Start of Records supplied

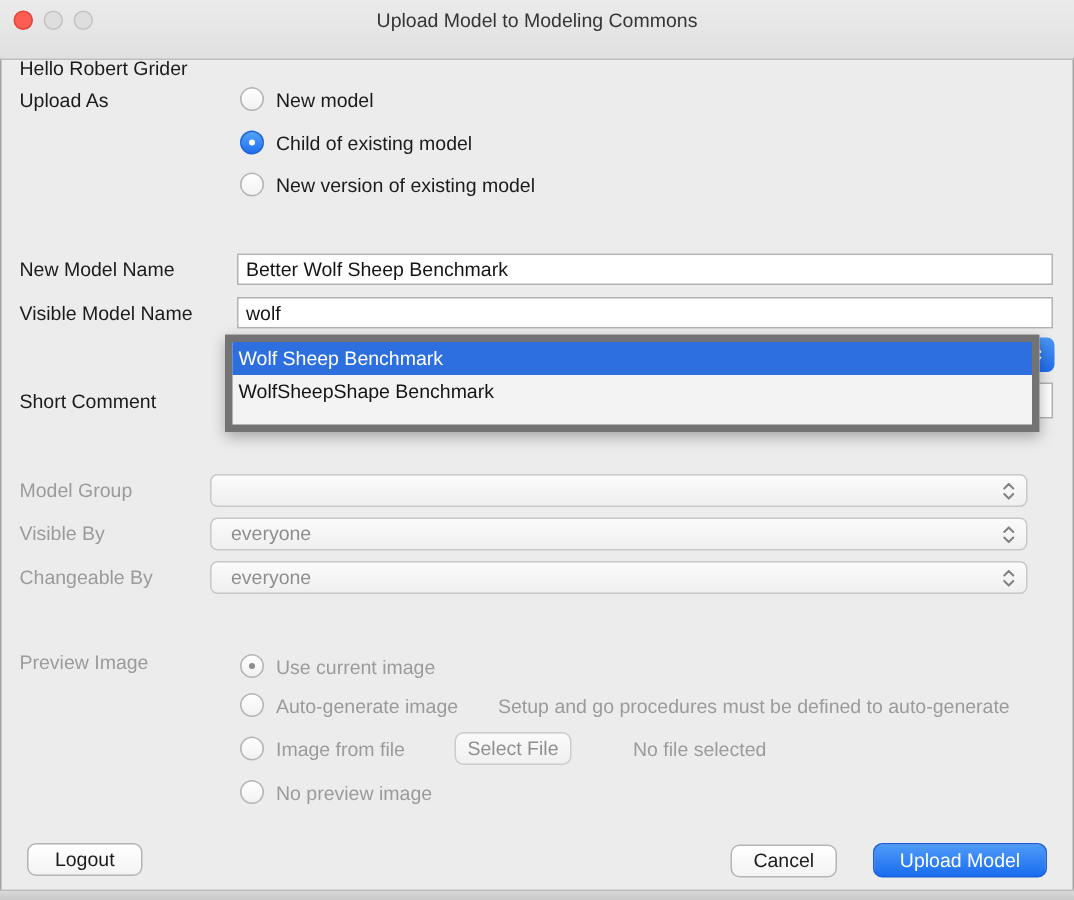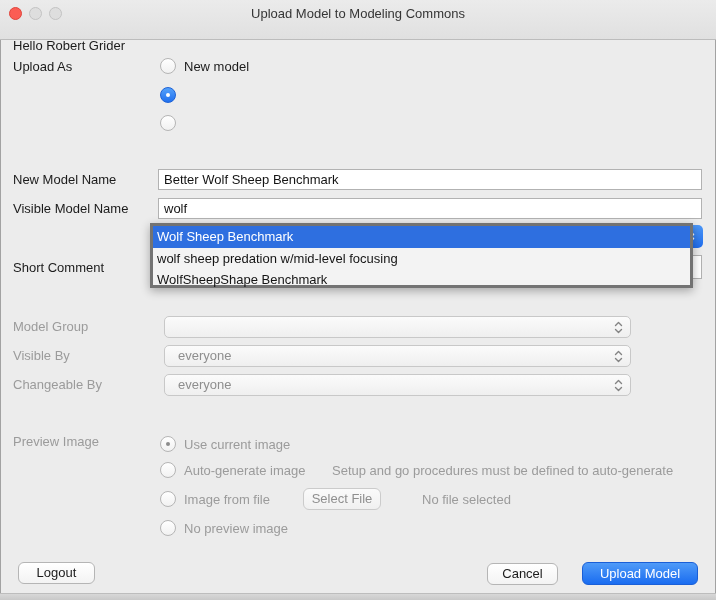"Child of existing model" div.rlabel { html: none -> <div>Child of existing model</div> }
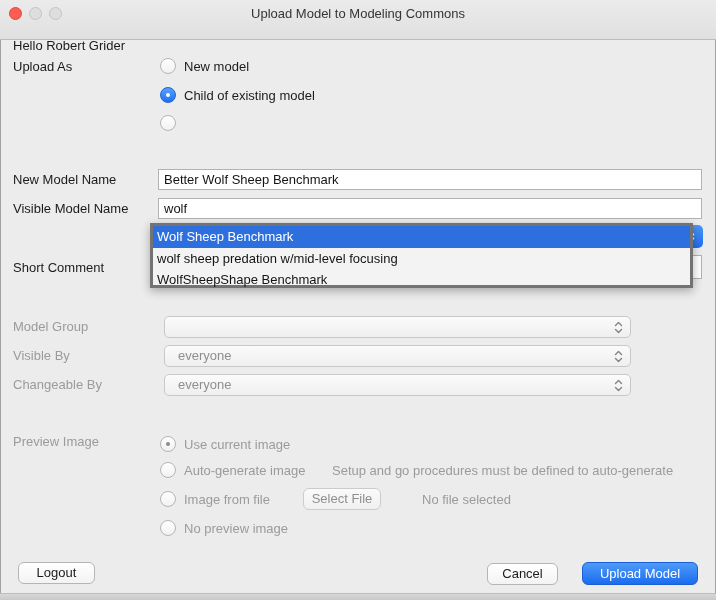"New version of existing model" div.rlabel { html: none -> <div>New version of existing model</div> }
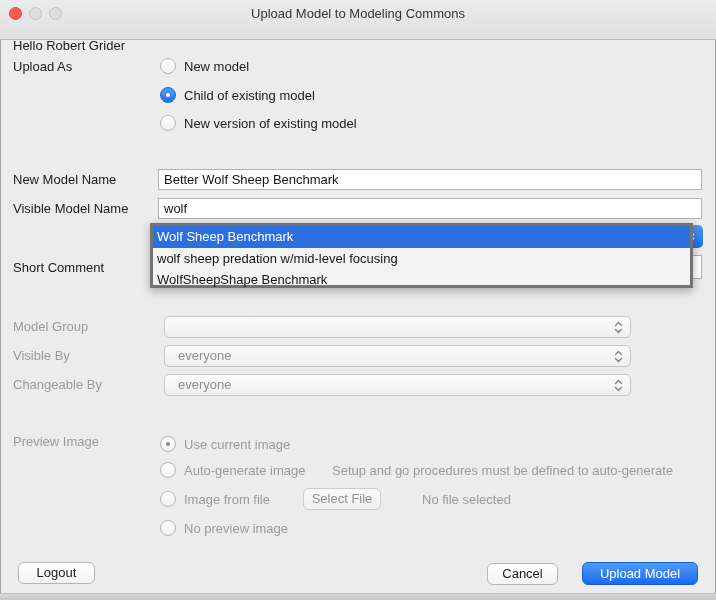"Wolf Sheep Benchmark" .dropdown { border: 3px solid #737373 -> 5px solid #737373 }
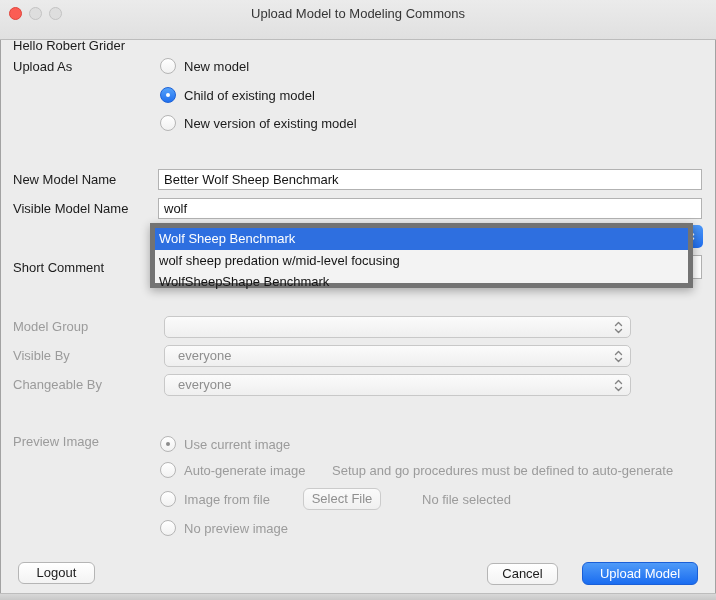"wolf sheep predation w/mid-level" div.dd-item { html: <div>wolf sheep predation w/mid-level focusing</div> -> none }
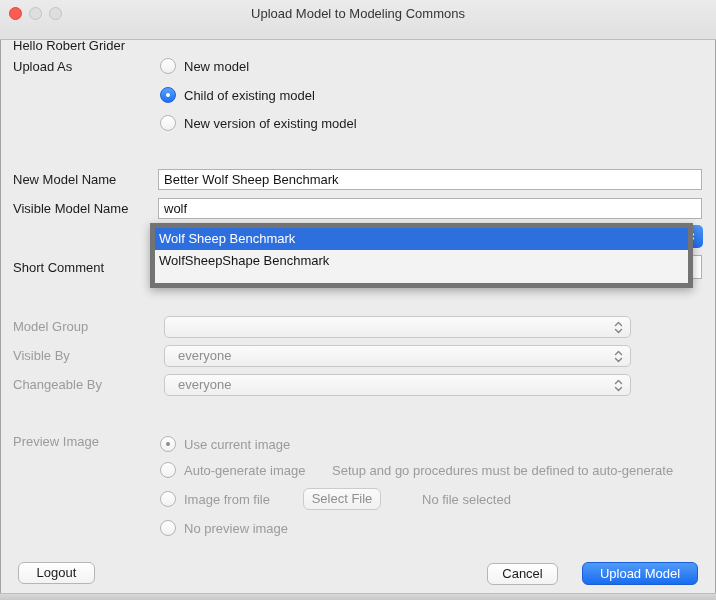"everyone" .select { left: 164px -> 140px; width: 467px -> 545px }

End of Records supplied
Start of Records supplied

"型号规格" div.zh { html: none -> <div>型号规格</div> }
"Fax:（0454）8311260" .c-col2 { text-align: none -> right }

End of Records supplied
Start of Records supplied

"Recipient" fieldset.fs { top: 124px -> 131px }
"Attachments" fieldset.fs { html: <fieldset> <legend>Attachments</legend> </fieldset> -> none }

End of Records supplied

Requirement:
Output only the stretch above from the line with "none -> <div>Child" through the line with "left: 164px ->", reproduced exactly. Exclude pictures.

Task solution:
"Child of existing model" div.rlabel { html: none -> <div>Child of existing model</div> }
"New version of existing model" div.rlabel { html: none -> <div>New version of existing model</div> }
"Wolf Sheep Benchmark" .dropdown { border: 3px solid #737373 -> 5px solid #737373 }
"wolf sheep predation w/mid-level" div.dd-item { html: <div>wolf sheep predation w/mid-level focusing</div> -> none }
"everyone" .select { left: 164px -> 140px; width: 467px -> 545px }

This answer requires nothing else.